2025 Poster Presentations
P240: FROM PRIMARY TO PITUITARY: SKULL BASE TUMOR-TO-TUMOR METASTASIS INSIGHTS AND SYSTEMATIC REVIEW
Guilherme Mansur, MD; Mohammad B Alsavaf, MD; Ludovica Pasquini, MD; Moataz D Abouammo, MD, MSc; Chandrima Biswas, MD; Pavnesh Kumar, MD; Raju R Raval, MD; Peter Kobalka, MD; Ricardo L Carrau, MD; Daniel M Prevedello, MD; The Ohio State University
Background: Tumor-to-tumor metastasis within Pituitary Neuroendocrine Tumors (PitNETs) is an exceptionally rare occurrence, posing significant diagnostic and therapeutic challenges. This study aims to enhance the understanding of this phenomenon through a systematic literature review and the presentation of two illustrative case reports.

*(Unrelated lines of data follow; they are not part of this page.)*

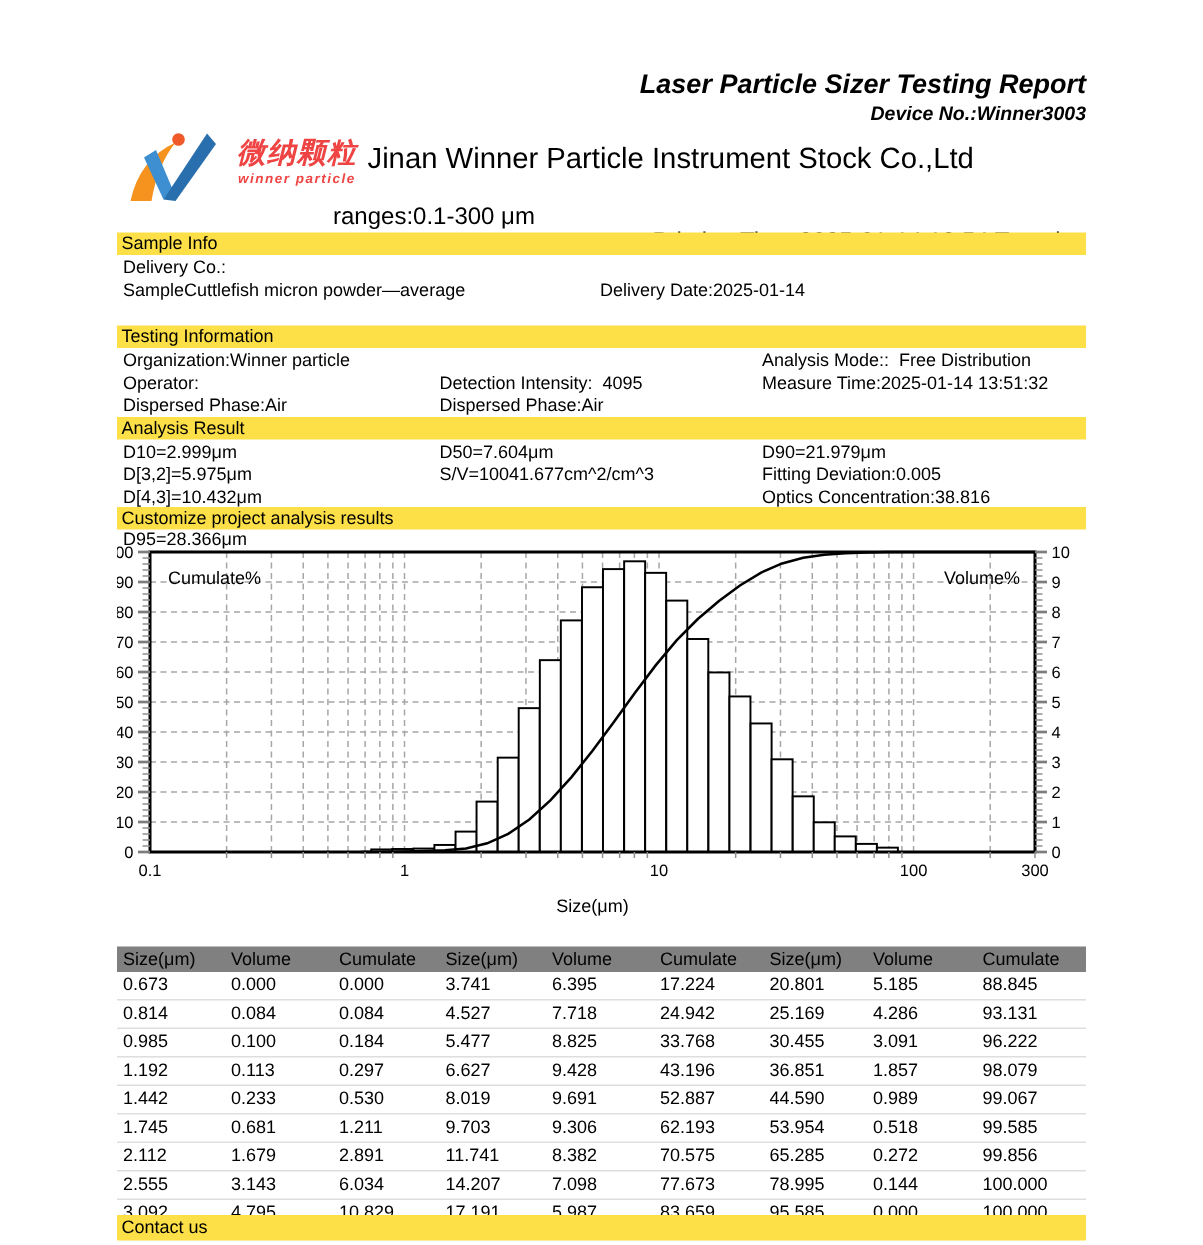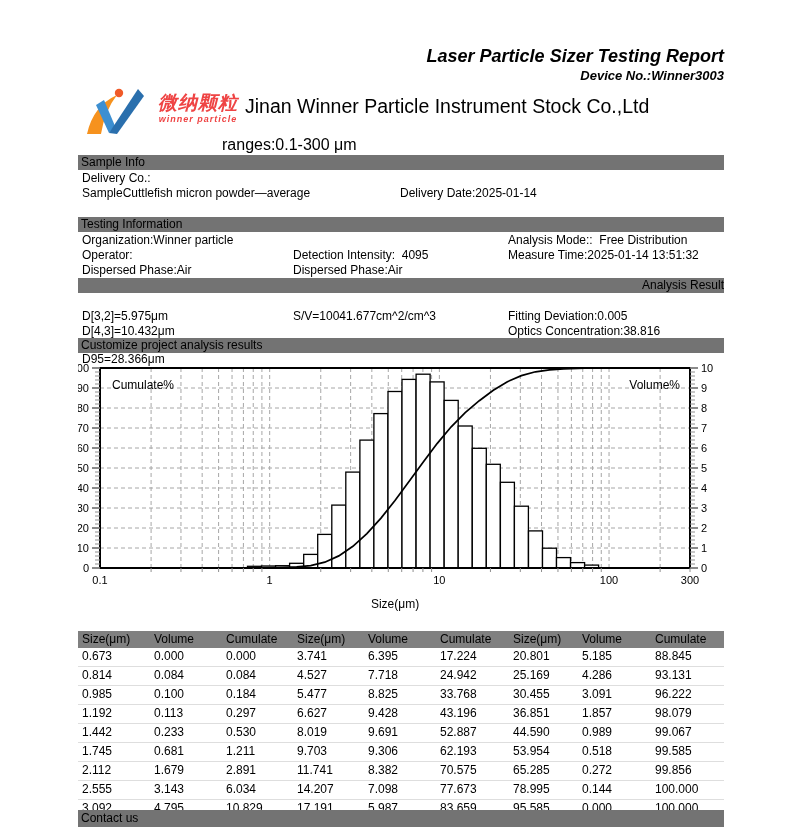"Sample Info" .gbar { background: #737373 -> #fde047 }
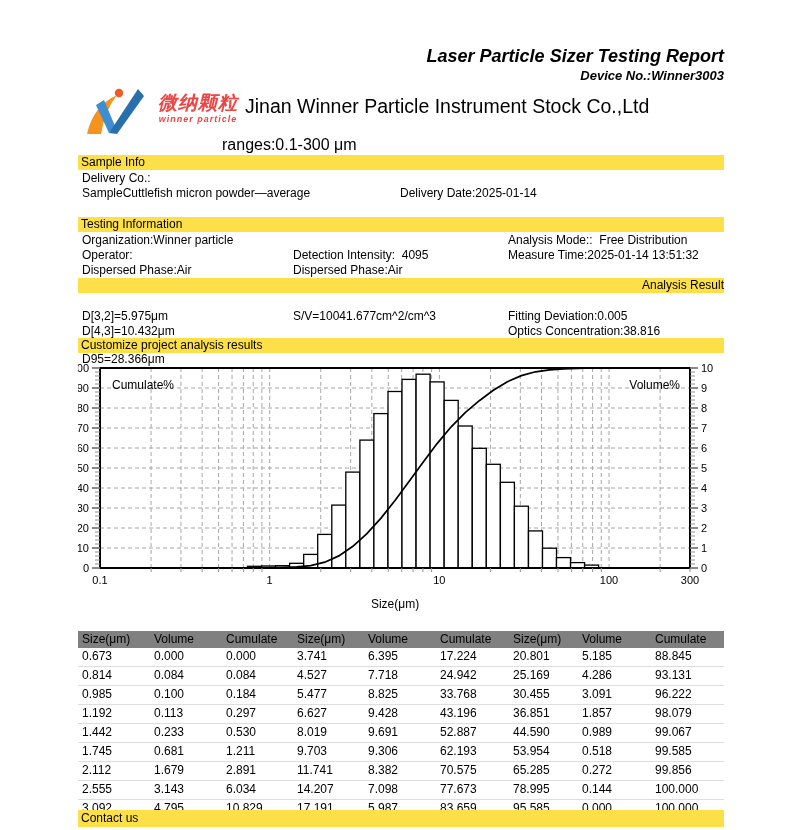"Analysis Result" div.gbar { text-align: right -> none }
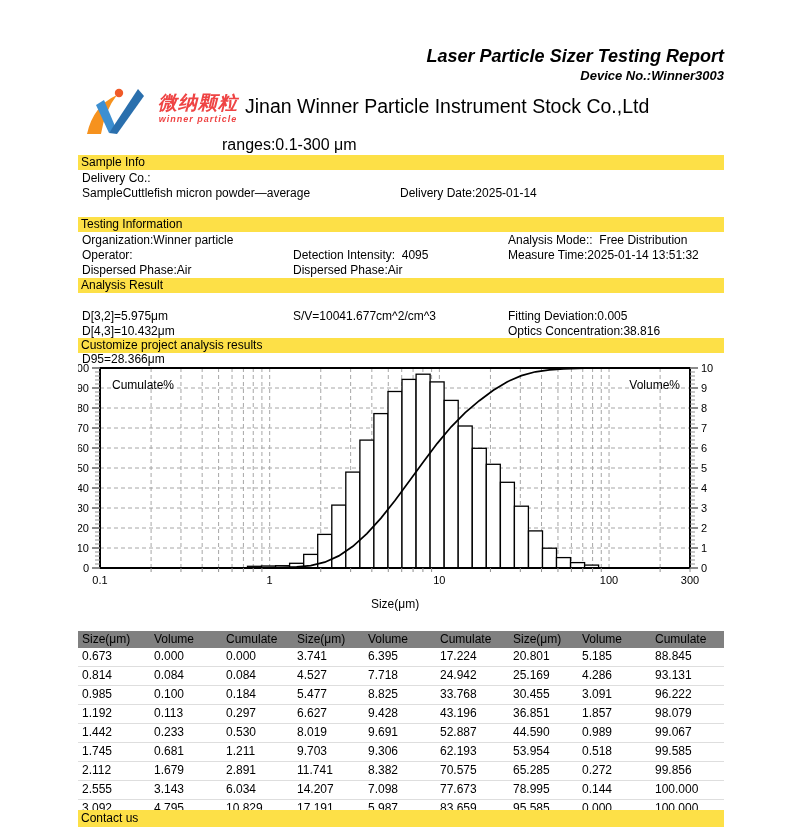"D10=2.999μm" div.irow { html: none -> <div> <span>D10=2.999μm</span> <span>D50=7.604μm</span> <span>D90=21.979μm</span> </div> }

Methods: A comprehensive literature review was conducted using PubMed and Google Scholar databases, following the Preferred Reporting Items for Systematic Reviews and Meta-Analyses (PRISMA) guidelines. The review included case reports and case series involving tumor-to-tumor metastasis to PitNETs, focusing on patient demographics, primary tumor origins, clinical presentations, and treatment outcomes. Additionally, we present two cases from our institution: one involving metastasis from renal cell carcinoma and another from prostate adenocarcinoma. Data analysis included descriptive statistics and Kaplan-Meier survival analysis to evaluate the impact of different surgical approaches on patient outcomes.
Results: The literature review identified 38 documented cases of tumor-to-tumor metastasis to PitNETs. The primary tumors most commonly metastasizing to PitNETs were lung (21.1%), breast (18.4%), and renal carcinomas (10.5%). The most frequent clinical presentation was visual deficits, observed in 74% of cases, followed by headaches (21%) and diplopia (21%). Surgical resection was the primary treatment modality, with endoscopic endonasal approaches (EEA) utilized in 37% of cases, transsphenoidal surgeries (TSS) in 34%, and transcranial surgeries (TC) in 16%. Subtotal resection was achieved in 39% of cases, while gross total resection (GTR) was documented in 8%. Kaplan-Meier survival analysis indicated that patients undergoing EEA had a significantly longer median survival (12 months) compared to those undergoing TSS (6 months) and TC (0.7 months). In the first case reported, a 56-year-old male with a history of renal cell carcinoma presented with visual decline and a large sellar/suprasellar mass. Histopathological examination confirmed metastasis from renal cell carcinoma to a gonadotrophic PitNET. The second case involved a 72-year-old male with a sellar mass discovered incidentally, later confirmed to be metastatic prostate adenocarcinoma to an FSH-secreting PitNET.
Conclusion: Tumor-to-tumor metastasis to PitNETs, although rare, must be considered in the differential diagnosis of sellar masses, especially in patients with a history of malignancy. Rapid tumor growth and diverse enhancement patterns on MRI should raise suspicion of this condition. Our findings suggest that the endoscopic endonasal approach (EEA) is associated with better survival outcomes compared to other surgical methods. However, the small number of cases and specific patient subsets limit the generalizability of these results. Early and accurate diagnosis, along with a multidisciplinary treatment strategy involving oncologists, neurosurgeons, and endocrinologists, is essential for improving patient outcomes.